Die angefochtene Entscheidung enthält jedoch keine tragfähigen Erwägungen zu der Glaubhaftigkeit der Angaben des Betroffenen. Das Tatgericht führt allein aus, dass die Annahme der Voraussetzungen für das Absehen eines Fahrverbotes auf den Angaben des Betroffenen beruhen. Die daran anschließenden Urteilserwägungen, ob Zweifel am Zutreffen der Angaben des Betroffenen aufgekommen seien, beziehen sich lediglich auf die Einlassung des Betroffenen hinsichtlich des ihm vorgeworfenen Geschwindigkeitsverstoßes. Auch die vom Tatgericht gewählte Formulierung, wonach "in der Regel kein Urlaub genommen werden darf" indiziert, dass sich diese vom Tatgericht gezogene Schlussfolgerung nur als eine Annahme bzw. bloße Vermutung erweist.

Gleichzeitig hat sich das Amtsgericht im Rahmen der Begründung des Rechtsfolgenausspruches nur auf einen möglichen Arbeitsplatzverlust und auf seine Eigenschaft als Ersttäter beschränkt. Jedoch dürfen sämtliche konkreten Umstände des Einzelfalles in objektiver und subjektiver Hinsicht in der Entscheidung nicht unberücksichtigt bleiben (vgl. BVerfG, Beschl. v. 24.03.1996 - 2 BvR 616/91, NZV 1996, 284, 285).

2. Aufgrund des aufgezeigten sachlich-rechtlichen Begründungsmangels für ein Absehen von der Verhängung des verwirkten Regelfahrverbots ist auf die Rechtsbeschwerde das angefochtene Urteil aufgrund der Wechselwirkung zwischen Geldbuße und Fahrverbot im gesamten Rechtsfolgenausspruch aufzuheben. Mit der Aufhebung des Rechtsfolgenausspruches sind auch die tragenden Feststellungen aufzuheben.

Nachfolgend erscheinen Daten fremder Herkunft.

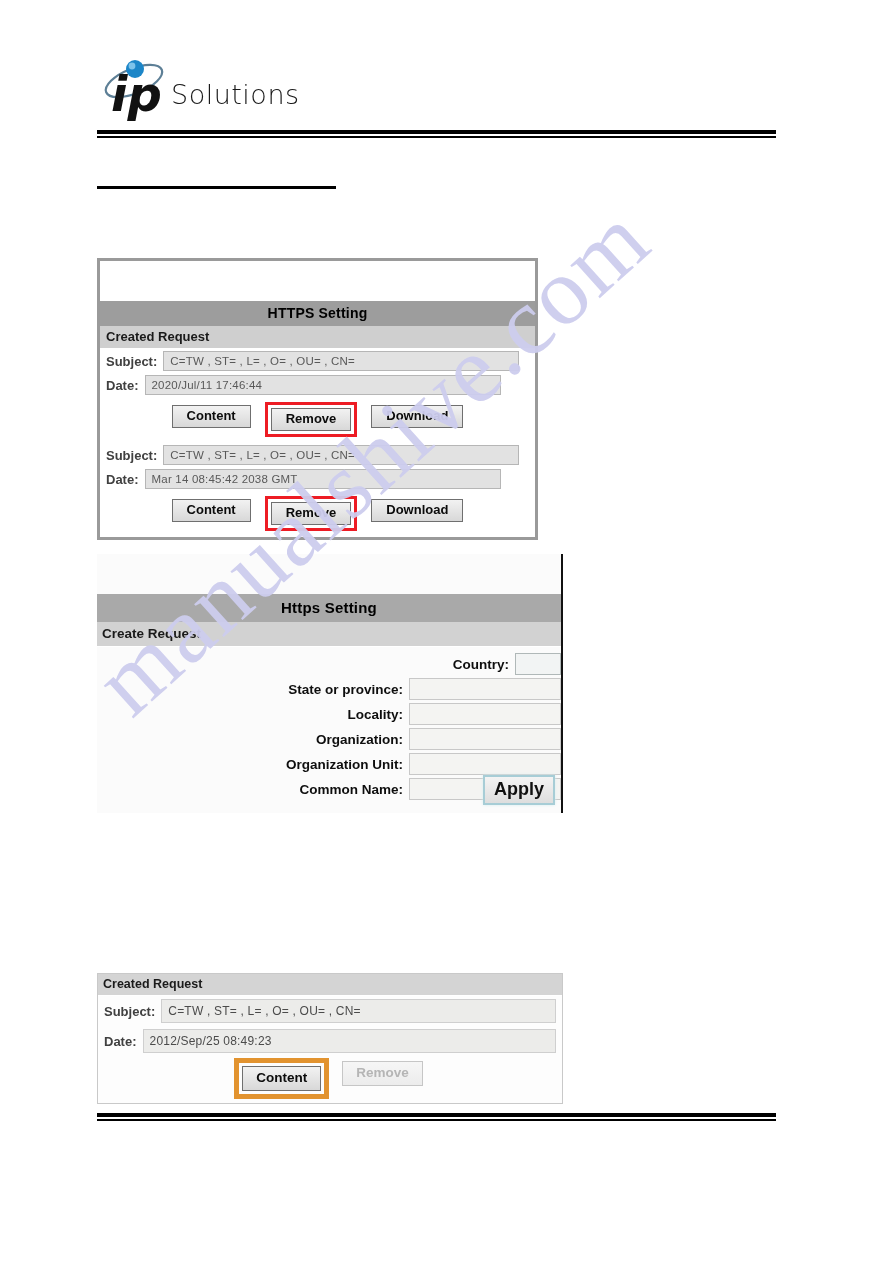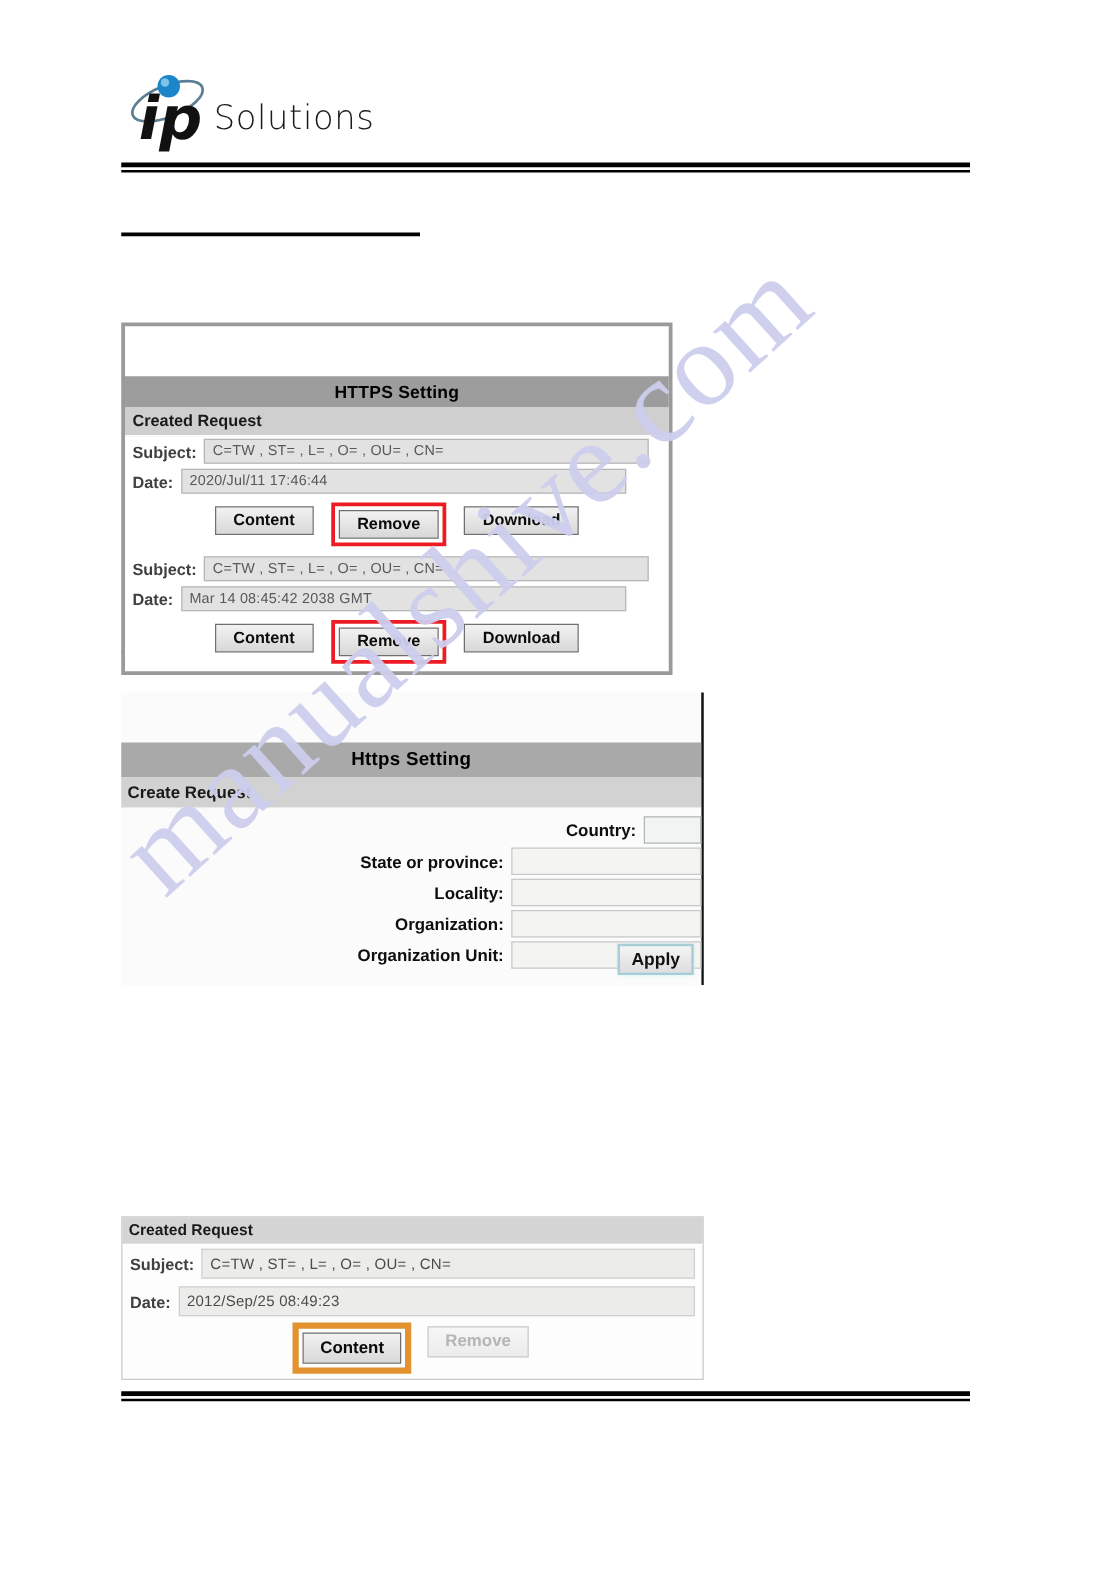"Common Name:" div.cr-row { html: none -> <div> <span>Common Name:</span> <div></div> </div> }
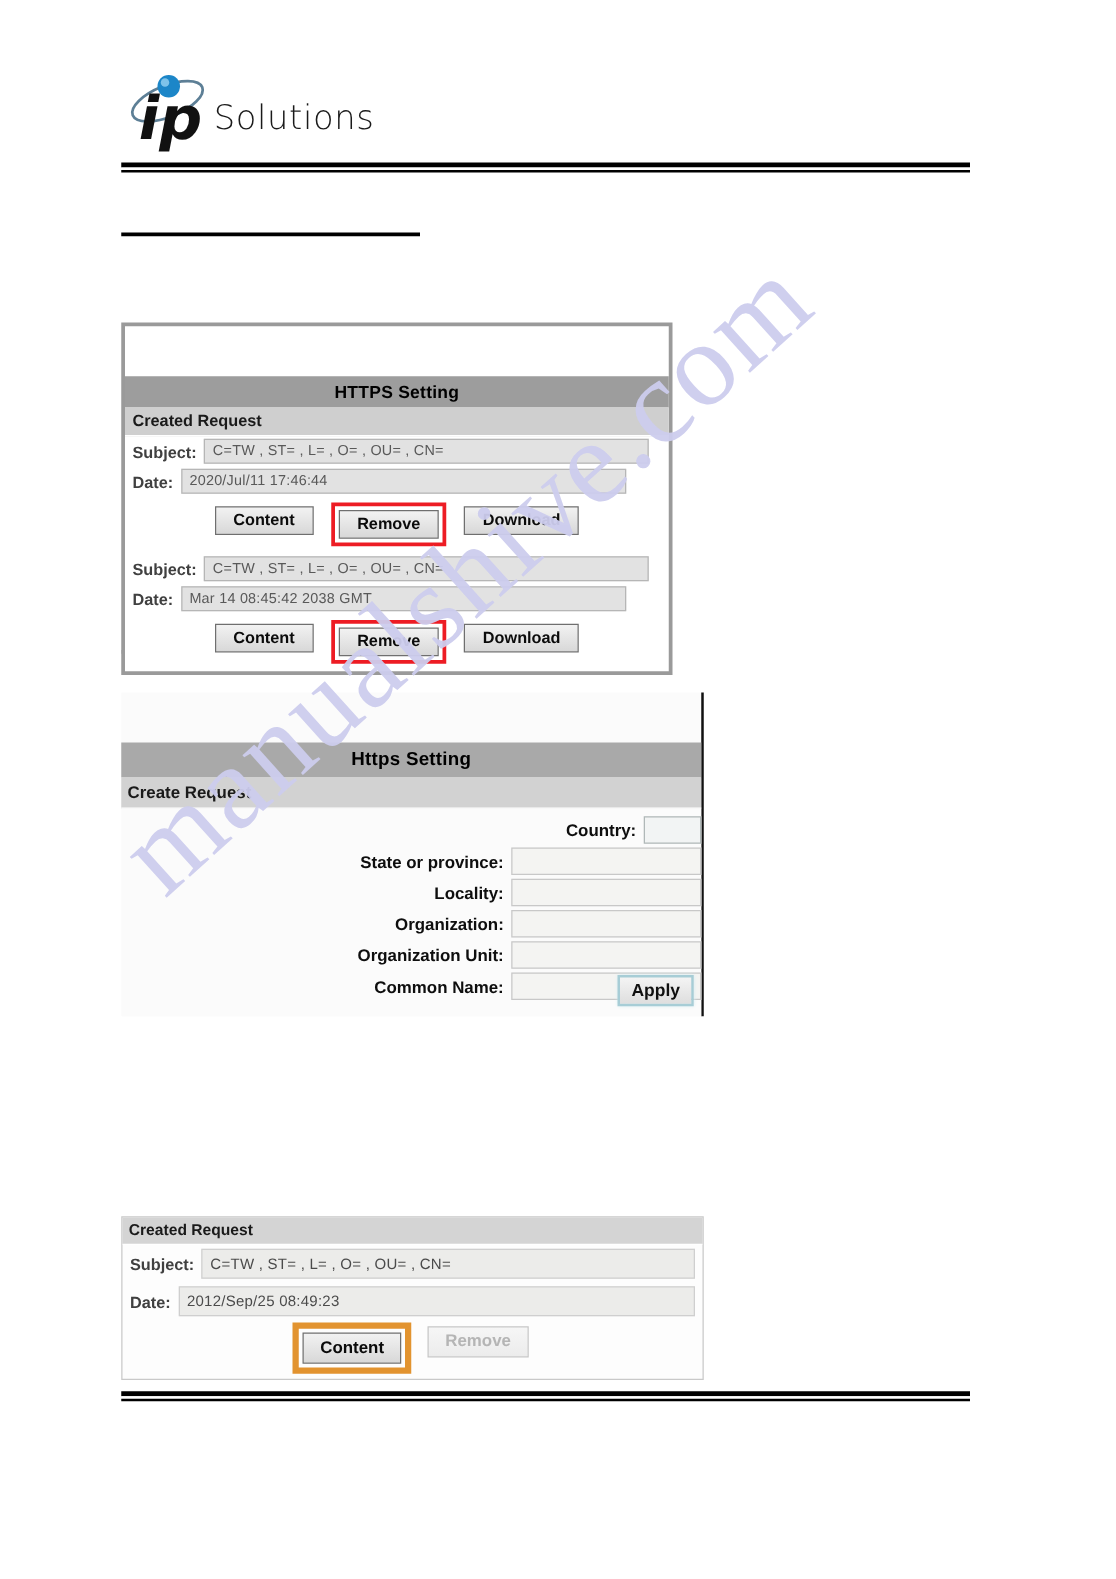"Apply" .btn-apply { font-size: 14px -> 18px }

Eine eigene Sachentscheidung durch den Senat (§ 79 Abs. 6 OWiG) scheidet aus. Die Beurteilung, ob die Anordnung eines Fahrverbots für den Betroffenen eine unerträgliche Härte bedeuten würde, obliegt weiterhin dem Tatrichter. Es ist nicht völlig auszuschließen, dass das Amtsgericht in einer neuen Hauptverhandlung gegebenenfalls noch Feststellungen zu dieser Frage treffen kann (vgl. Hadamitzky, in: KK-OWiG, 5. Aufl. 2018, § 79 Rn. 161). Dabei werden auch die von dem Fahrverbot ausgehenden Belastungen auf die aktuelle berufliche Situation des Betroffenen zu berücksichtigen sein. Eine Verweisung an eine andere Abteilung des Amtsgerichts war nicht angezeigt (vgl. Hadamitzky, in: KK-OWiG aaO., § 79 Rn. 161; Seitz/Bauer, in: Göhler aaO., § 79 Rn. 48).